==== EXCERPTED DATA

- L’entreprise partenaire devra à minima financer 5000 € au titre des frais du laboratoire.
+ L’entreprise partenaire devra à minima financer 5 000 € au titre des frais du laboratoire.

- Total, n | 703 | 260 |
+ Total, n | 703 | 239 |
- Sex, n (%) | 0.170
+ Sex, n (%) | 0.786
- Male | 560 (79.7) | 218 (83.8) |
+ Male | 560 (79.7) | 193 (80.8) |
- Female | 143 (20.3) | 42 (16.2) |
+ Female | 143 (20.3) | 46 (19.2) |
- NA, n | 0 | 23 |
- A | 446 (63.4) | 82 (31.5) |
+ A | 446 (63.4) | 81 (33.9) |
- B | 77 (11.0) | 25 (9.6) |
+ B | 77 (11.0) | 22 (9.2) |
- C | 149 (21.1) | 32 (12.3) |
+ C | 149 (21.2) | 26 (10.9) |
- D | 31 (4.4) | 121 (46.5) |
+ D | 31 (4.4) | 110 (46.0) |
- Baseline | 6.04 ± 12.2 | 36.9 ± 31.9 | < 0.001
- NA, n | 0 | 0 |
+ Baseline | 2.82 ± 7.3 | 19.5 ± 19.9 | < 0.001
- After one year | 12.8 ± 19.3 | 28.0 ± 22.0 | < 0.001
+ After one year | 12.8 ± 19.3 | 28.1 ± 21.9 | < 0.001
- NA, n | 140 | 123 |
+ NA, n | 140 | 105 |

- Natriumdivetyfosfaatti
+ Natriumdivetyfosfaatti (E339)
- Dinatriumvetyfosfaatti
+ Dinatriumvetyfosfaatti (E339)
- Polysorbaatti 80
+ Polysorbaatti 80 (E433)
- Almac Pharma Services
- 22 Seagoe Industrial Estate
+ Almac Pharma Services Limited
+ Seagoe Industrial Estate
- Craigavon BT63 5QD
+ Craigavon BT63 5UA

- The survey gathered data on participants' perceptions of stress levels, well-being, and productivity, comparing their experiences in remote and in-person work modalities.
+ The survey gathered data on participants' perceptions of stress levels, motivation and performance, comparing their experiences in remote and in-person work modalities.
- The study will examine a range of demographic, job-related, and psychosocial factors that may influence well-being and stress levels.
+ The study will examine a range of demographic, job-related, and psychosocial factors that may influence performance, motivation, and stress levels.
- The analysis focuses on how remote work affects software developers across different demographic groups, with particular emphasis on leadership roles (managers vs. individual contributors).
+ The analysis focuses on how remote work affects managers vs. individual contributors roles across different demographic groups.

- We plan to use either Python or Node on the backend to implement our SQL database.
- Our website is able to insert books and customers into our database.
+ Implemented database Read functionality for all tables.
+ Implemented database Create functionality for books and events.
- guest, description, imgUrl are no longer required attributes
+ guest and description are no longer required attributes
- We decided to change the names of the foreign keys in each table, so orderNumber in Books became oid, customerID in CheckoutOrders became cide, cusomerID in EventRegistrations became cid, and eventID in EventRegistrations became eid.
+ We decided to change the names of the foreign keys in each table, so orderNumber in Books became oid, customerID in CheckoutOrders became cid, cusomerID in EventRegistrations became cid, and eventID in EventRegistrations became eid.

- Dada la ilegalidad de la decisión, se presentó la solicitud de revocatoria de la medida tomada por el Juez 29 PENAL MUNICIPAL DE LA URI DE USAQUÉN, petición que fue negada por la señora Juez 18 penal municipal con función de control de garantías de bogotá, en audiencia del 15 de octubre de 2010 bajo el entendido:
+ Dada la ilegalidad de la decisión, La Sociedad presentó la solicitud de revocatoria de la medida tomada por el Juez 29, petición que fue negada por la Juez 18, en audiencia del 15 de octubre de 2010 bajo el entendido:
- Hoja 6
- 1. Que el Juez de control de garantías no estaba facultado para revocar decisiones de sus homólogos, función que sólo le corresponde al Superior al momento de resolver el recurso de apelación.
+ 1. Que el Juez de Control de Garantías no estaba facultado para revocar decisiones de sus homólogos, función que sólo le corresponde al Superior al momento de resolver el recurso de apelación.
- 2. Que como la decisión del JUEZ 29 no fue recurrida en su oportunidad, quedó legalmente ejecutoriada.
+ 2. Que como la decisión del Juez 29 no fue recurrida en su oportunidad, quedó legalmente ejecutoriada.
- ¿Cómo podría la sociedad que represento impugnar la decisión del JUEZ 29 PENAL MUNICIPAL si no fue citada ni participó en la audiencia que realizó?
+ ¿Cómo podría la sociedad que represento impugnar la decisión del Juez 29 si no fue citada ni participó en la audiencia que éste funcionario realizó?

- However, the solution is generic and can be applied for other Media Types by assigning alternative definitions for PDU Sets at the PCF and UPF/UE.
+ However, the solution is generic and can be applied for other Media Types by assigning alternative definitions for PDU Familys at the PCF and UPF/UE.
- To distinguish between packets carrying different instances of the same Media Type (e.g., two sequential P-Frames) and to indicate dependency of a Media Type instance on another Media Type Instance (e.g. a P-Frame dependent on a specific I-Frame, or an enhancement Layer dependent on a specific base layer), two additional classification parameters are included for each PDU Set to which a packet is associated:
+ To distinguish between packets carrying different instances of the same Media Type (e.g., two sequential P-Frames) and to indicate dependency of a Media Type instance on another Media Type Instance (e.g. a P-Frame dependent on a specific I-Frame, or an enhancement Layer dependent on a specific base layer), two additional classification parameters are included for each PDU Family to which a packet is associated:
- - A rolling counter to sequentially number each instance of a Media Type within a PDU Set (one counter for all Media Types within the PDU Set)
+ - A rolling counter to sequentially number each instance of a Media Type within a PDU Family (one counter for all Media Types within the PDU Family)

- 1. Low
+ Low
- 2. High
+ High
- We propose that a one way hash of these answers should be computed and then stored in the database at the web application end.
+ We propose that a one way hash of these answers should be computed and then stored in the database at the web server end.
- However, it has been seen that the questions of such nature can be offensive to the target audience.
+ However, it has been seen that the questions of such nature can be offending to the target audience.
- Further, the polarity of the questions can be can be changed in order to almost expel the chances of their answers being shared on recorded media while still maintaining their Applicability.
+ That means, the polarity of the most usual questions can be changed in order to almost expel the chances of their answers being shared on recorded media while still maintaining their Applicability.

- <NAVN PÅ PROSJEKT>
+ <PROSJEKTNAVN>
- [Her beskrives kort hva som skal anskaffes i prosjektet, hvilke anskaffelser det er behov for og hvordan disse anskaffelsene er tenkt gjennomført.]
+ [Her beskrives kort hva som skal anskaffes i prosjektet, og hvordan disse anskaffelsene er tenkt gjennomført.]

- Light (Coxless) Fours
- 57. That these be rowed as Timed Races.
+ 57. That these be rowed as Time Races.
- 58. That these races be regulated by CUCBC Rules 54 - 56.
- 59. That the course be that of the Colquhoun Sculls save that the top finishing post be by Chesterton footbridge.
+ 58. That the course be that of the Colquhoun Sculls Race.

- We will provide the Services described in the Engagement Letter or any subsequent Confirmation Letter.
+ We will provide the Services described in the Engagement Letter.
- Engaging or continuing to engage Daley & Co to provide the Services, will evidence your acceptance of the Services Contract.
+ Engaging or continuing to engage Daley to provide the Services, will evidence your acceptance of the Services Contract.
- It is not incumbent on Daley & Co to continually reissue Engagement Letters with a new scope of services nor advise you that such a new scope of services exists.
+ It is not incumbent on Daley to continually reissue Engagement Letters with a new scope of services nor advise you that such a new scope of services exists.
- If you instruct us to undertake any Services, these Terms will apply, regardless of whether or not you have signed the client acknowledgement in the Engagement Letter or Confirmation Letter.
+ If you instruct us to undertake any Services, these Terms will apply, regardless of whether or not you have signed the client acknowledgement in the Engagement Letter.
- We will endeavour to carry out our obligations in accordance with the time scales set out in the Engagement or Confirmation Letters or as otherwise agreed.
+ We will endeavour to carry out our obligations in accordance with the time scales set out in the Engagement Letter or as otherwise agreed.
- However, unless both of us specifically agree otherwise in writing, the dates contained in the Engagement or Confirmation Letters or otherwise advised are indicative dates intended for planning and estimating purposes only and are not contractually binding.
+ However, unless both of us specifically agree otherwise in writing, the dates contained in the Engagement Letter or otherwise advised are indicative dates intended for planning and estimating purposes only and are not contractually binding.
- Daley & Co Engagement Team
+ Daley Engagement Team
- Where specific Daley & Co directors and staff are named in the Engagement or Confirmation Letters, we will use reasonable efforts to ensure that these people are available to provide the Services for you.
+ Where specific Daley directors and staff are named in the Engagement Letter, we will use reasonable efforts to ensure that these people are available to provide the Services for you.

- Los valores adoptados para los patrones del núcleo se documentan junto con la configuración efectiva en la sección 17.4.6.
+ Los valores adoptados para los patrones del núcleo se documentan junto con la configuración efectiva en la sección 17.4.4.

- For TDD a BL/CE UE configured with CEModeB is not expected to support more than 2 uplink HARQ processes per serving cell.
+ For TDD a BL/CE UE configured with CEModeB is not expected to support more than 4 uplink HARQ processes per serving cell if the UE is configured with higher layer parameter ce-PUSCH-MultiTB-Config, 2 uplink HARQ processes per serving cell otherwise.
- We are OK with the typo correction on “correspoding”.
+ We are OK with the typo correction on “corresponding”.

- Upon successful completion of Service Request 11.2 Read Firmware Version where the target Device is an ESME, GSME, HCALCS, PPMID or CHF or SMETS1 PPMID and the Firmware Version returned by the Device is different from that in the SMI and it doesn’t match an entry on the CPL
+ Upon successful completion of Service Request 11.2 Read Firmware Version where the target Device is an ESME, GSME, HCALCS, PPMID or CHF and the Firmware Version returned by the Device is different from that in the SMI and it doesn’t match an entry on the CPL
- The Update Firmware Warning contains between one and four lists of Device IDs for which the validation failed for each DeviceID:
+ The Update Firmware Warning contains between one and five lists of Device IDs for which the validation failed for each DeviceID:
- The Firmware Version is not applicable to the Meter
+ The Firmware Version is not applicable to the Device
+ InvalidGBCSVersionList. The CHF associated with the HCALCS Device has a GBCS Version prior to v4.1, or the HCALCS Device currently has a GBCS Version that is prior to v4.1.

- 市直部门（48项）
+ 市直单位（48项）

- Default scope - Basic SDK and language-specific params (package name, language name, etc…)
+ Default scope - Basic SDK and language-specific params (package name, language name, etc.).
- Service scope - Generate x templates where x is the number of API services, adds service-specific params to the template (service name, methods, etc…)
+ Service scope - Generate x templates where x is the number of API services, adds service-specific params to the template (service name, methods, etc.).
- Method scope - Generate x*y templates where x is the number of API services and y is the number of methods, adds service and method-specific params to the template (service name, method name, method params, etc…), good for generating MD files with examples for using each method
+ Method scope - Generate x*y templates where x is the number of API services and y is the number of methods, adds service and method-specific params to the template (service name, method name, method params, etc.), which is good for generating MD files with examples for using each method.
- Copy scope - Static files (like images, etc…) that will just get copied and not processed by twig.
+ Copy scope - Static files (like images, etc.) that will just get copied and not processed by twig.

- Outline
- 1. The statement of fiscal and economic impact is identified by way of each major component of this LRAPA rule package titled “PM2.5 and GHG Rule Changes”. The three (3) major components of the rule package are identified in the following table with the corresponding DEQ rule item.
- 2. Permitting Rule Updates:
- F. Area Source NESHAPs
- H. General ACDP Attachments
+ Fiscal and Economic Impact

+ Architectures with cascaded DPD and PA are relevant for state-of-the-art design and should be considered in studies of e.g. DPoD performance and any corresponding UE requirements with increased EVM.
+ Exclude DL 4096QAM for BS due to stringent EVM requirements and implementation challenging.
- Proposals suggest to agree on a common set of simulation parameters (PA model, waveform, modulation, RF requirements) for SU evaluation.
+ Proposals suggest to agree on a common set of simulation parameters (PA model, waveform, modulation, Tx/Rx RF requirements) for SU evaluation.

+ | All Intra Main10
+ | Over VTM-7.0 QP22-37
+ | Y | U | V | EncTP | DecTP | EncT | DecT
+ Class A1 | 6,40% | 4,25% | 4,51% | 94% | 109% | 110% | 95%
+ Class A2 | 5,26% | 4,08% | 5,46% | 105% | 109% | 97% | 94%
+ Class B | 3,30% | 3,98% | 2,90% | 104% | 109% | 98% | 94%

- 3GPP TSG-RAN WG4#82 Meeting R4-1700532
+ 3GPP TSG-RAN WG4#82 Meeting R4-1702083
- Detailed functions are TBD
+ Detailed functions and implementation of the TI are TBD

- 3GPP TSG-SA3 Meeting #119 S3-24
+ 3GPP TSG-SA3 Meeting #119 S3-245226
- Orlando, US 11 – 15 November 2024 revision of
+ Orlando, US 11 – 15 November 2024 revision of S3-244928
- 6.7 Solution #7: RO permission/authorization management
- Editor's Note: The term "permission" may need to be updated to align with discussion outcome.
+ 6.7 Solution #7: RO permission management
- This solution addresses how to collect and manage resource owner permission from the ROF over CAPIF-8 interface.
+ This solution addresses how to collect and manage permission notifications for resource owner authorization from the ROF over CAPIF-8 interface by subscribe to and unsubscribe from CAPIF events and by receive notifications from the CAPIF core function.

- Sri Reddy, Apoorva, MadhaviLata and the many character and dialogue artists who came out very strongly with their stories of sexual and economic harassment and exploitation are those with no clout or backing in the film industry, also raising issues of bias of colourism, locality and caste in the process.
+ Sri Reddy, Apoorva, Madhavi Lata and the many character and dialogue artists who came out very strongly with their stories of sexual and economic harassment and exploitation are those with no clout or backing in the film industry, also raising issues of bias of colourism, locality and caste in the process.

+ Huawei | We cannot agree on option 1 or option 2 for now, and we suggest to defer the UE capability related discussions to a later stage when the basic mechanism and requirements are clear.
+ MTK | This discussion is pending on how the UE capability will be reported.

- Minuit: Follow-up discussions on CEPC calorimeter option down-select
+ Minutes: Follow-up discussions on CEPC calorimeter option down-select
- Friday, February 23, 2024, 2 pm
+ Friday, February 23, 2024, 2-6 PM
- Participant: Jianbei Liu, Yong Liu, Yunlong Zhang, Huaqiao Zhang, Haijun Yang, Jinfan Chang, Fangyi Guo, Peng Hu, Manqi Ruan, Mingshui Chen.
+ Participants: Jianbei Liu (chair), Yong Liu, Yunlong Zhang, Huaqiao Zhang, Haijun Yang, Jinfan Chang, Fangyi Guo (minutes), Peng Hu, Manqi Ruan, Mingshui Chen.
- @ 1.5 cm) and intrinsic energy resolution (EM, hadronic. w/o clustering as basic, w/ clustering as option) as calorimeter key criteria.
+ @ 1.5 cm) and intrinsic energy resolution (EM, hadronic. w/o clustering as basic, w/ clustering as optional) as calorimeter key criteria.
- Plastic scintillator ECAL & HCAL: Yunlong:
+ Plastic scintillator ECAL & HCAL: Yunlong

========

# [TASK DIRECTIONS]
Set down, exactly as they appear, the line holding "- Plastic scintillator" and every line after it until the records end.

# [REPLY]
- Plastic scintillator ECAL & HCAL: Yunlong:
+ Plastic scintillator ECAL & HCAL: Yunlong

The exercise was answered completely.